Todo aquel que sigue esta carrera espiritual y anda bajo el Camino del Señor debe apartarse de toda maldad, de todo aquello que desagrada a Dios. Vivir en santidad no es una opción para el creyente, sino una obligación que refleja nuestra comunión con Cristo. Ser discípulo del Señor implica dejar atrás las obras de la carne, el pecado oculto y las actitudes que contaminan el alma. Dios demanda un pueblo limpio, separado del mundo y dispuesto a obedecer Su Palabra. Cada paso que damos debe mostrar nuestra decisión de vivir conforme a Su voluntad, porque quien realmente conoce a Dios anhela agradarle en todo.
El Señor demanda esto: que actuemos conforme a Sus pensamientos y no según los nuestros. El corazón humano tiende al mal, pero el Espíritu Santo nos capacita para vencer las pasiones y los deseos que nos alejan de Dios. Las personas que practican la iniquidad, es decir, que viven en desobediencia continua sin arrepentimiento, no podrán ver el rostro del Señor. La Biblia es clara al decir que sin santidad nadie verá a Dios (Hebreos 12:14). Por eso, si deseamos ser reconocidos por Él, debemos vivir firmes y correctamente, manteniendo una conducta íntegra delante del Altísimo.
La Escritura nos recuerda una gran verdad que da esperanza y también advertencia a los creyentes:
Pero el fundamento de Dios está firme, teniendo este sello: Conoce el Señor a los que son suyos; y: Apártese de iniquidad todo aquel que invoca el nombre de Cristo.
2 Timoteo 2:19
Este versículo es una declaración poderosa. Nos enseña que, aunque haya confusión, falsos maestros y doctrinas erradas, el fundamento de Dios permanece inmutable. La fe cristiana no depende de los hombres ni de las circunstancias, sino de Cristo, la roca eterna sobre la cual está edificada la Iglesia. El sello divino tiene dos partes: primero, que el Señor conoce a los que son suyos, y segundo, que quienes pertenecen a Cristo deben apartarse del pecado. No basta con confesar el nombre de Jesús; es necesario vivir de una manera coherente con esa confesión. Quien invoca el nombre del Señor debe demostrarlo con una vida transformada.

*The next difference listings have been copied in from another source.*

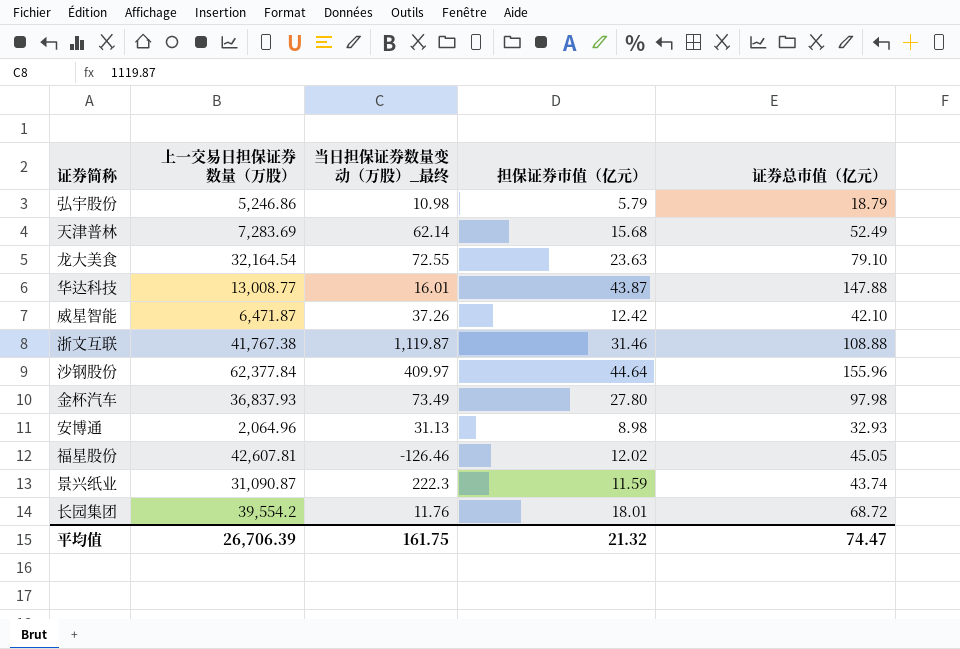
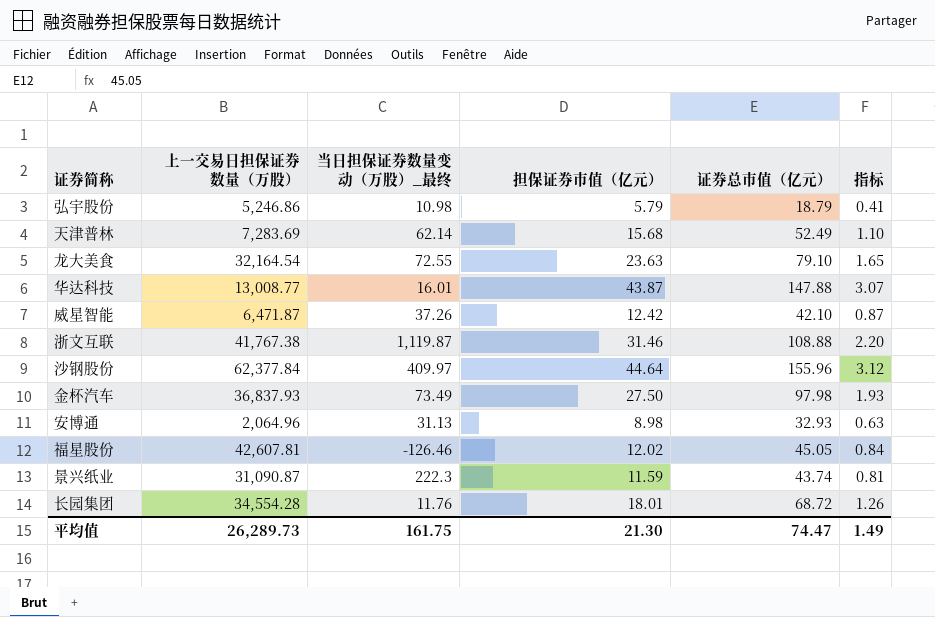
column 指标 | formula: none -> [担保证券市值（亿元）] * 0.07
金杯汽车 | 担保证券市值（亿元）: 27.80 -> 27.50
长园集团 | 上一交易日担保证券数量（万股）: 39,554.2 -> 34,554.28
平均值 | 上一交易日担保证券数量（万股）: 26,706.39 -> 26,289.73
平均值 | 担保证券市值（亿元）: 21.32 -> 21.30

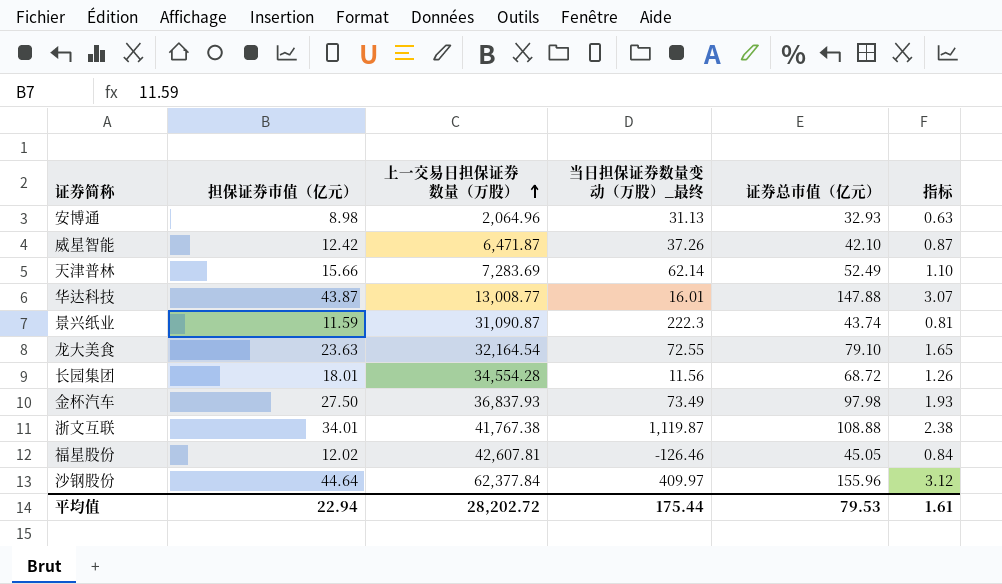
row order: none -> 上一交易日担保证券数量（万股） ascending
column 担保证券市值（亿元） | position: 4 -> 2
row 弘宇股份: 5,246.86 | 10.98 | 5.79 | 18.79 | 0.41 -> none
天津普林 | 担保证券市值（亿元）: 15.68 -> 15.66
长园集团 | 当日担保证券数量变动（万股）_最终: 11.76 -> 11.56
浙文互联 | 担保证券市值（亿元）: 31.46 -> 34.01
浙文互联 | 指标: 2.20 -> 2.38
平均值 | 担保证券市值（亿元）: 21.30 -> 22.94
平均值 | 上一交易日担保证券数量（万股）: 26,289.73 -> 28,202.72
平均值 | 当日担保证券数量变动（万股）_最终: 161.75 -> 175.44
平均值 | 证券总市值（亿元）: 74.47 -> 79.53
平均值 | 指标: 1.49 -> 1.61

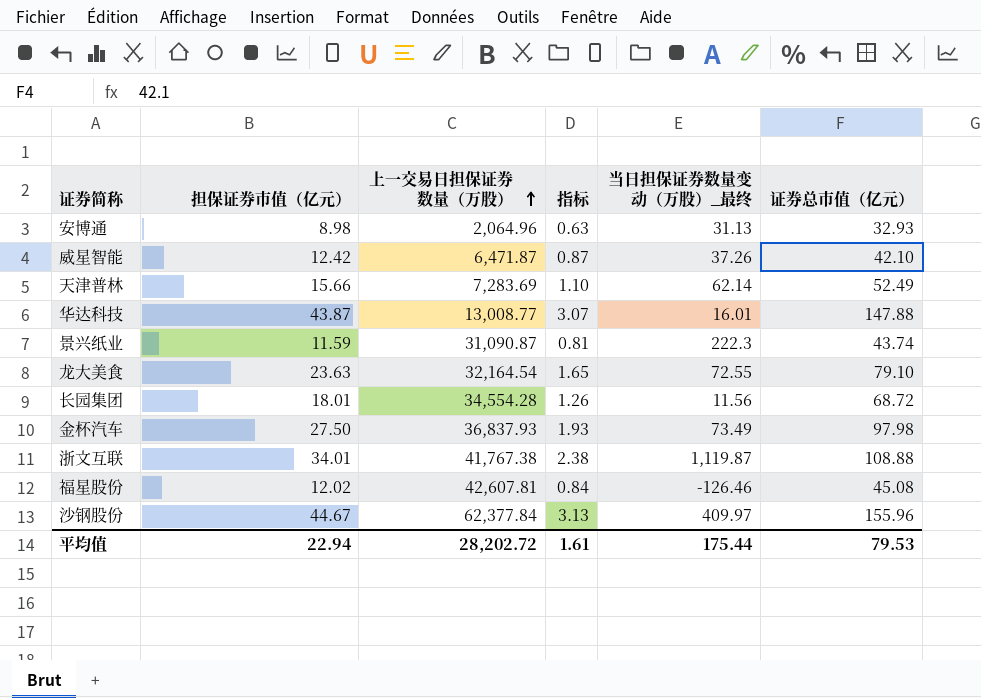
column 指标 | position: 6 -> 4
福星股份 | 证券总市值（亿元）: 45.05 -> 45.08
沙钢股份 | 担保证券市值（亿元）: 44.64 -> 44.67
沙钢股份 | 指标: 3.12 -> 3.13

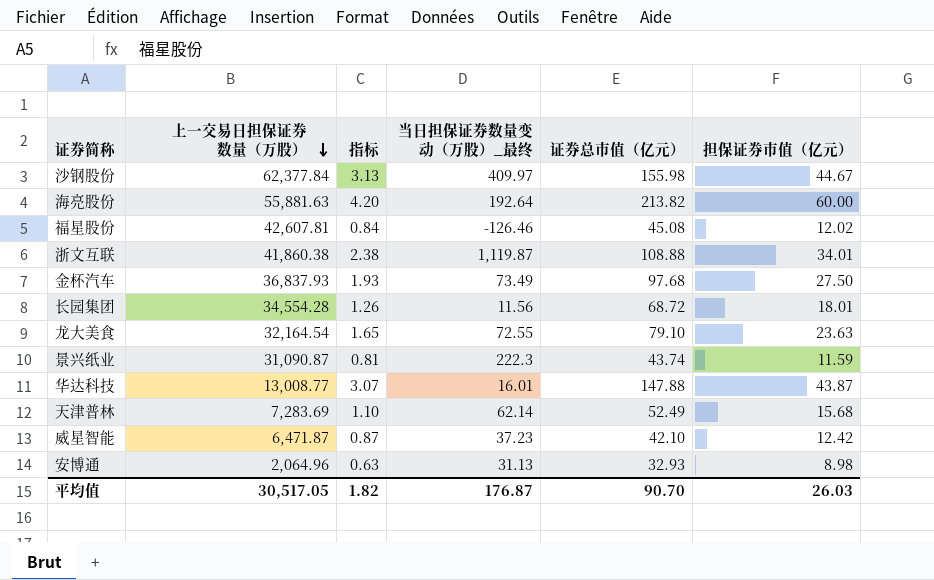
row order: 上一交易日担保证券数量（万股） ascending -> 上一交易日担保证券数量（万股） descending
column 担保证券市值（亿元） | position: 2 -> 6
沙钢股份 | 证券总市值（亿元）: 155.96 -> 155.98
row 海亮股份: none -> 55,881.63 | 4.20 | 192.64 | 213.82 | 60.00
浙文互联 | 上一交易日担保证券数量（万股）: 41,767.38 -> 41,860.38
金杯汽车 | 证券总市值（亿元）: 97.98 -> 97.68
天津普林 | 担保证券市值（亿元）: 15.66 -> 15.68
威星智能 | 当日担保证券数量变动（万股）_最终: 37.26 -> 37.23
平均值 | 上一交易日担保证券数量（万股）: 28,202.72 -> 30,517.05
平均值 | 指标: 1.61 -> 1.82
平均值 | 当日担保证券数量变动（万股）_最终: 175.44 -> 176.87
平均值 | 证券总市值（亿元）: 79.53 -> 90.70
平均值 | 担保证券市值（亿元）: 22.94 -> 26.03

Pablo le escribió estas palabras a Timoteo en tiempos donde muchos se desviaban de la verdad. Entre ellos estaban Himeneo y Fileto, hombres que habían tergiversado la doctrina, enseñando que la resurrección ya había ocurrido. Estas falsas enseñanzas confundían a muchos y debilitaban la fe de los creyentes. Hoy ocurre algo similar: hay voces y corrientes modernas que distorsionan el Evangelio, promoviendo mensajes centrados en el hombre y no en Cristo. Por eso, debemos escudriñar la Escritura, pedir discernimiento al Espíritu Santo y apartarnos de todo maestro o influencia que no glorifique al Señor. La fidelidad a la verdad bíblica es la mejor defensa contra el error.
No debemos olvidar que el fundamento del Señor está firme. Nada ni nadie puede derribarlo. Aunque vengan ataques, críticas, pruebas o persecuciones, la Palabra de Dios permanece para siempre. Jesús prometió que las puertas del infierno no prevalecerían contra Su Iglesia (Mateo 16:18). Esa promesa sigue vigente. Las dificultades pueden sacudirnos, pero no destruirnos, porque nuestra fe está cimentada en Cristo, no en las circunstancias. Él mismo nos sostiene con Su poder, nos fortalece en la debilidad y nos enseña a resistir con valentía.
Muchos, lamentablemente, abandonarán el camino. Las pruebas, las falsas doctrinas o los placeres del mundo harán tropezar a algunos. Pero también habrá quienes, fortalecidos por la gracia, permanecerán firmes sobre el fundamento de Dios. Es a estos a quienes el Señor reconocerá como suyos. La perseverancia es una evidencia de la fe genuina. Por eso, el consejo de Pablo sigue vigente hoy: no nos detengamos, no retrocedamos, mantengamos la mirada fija en Cristo. Él es el autor y consumador de nuestra fe, y solo en Él encontramos la fuerza para seguir adelante.
Hermanos, sigamos corriendo esta carrera con determinación. Las luchas y pruebas no son señales de derrota, sino oportunidades para crecer espiritualmente y fortalecer nuestra confianza en el Señor. Cada batalla que enfrentamos nos prepara para ver la gloria de Dios manifestada en nuestras vidas. Mantengamos firme la esperanza, cuidemos nuestra doctrina y vivamos en santidad, sabiendo que el Señor conoce a los suyos y no abandona a los que le son fieles. Que nuestra fe permanezca inquebrantable, y que cada día podamos decir con convicción: “Estoy firme sobre el fundamento de mi Dios.” Amén.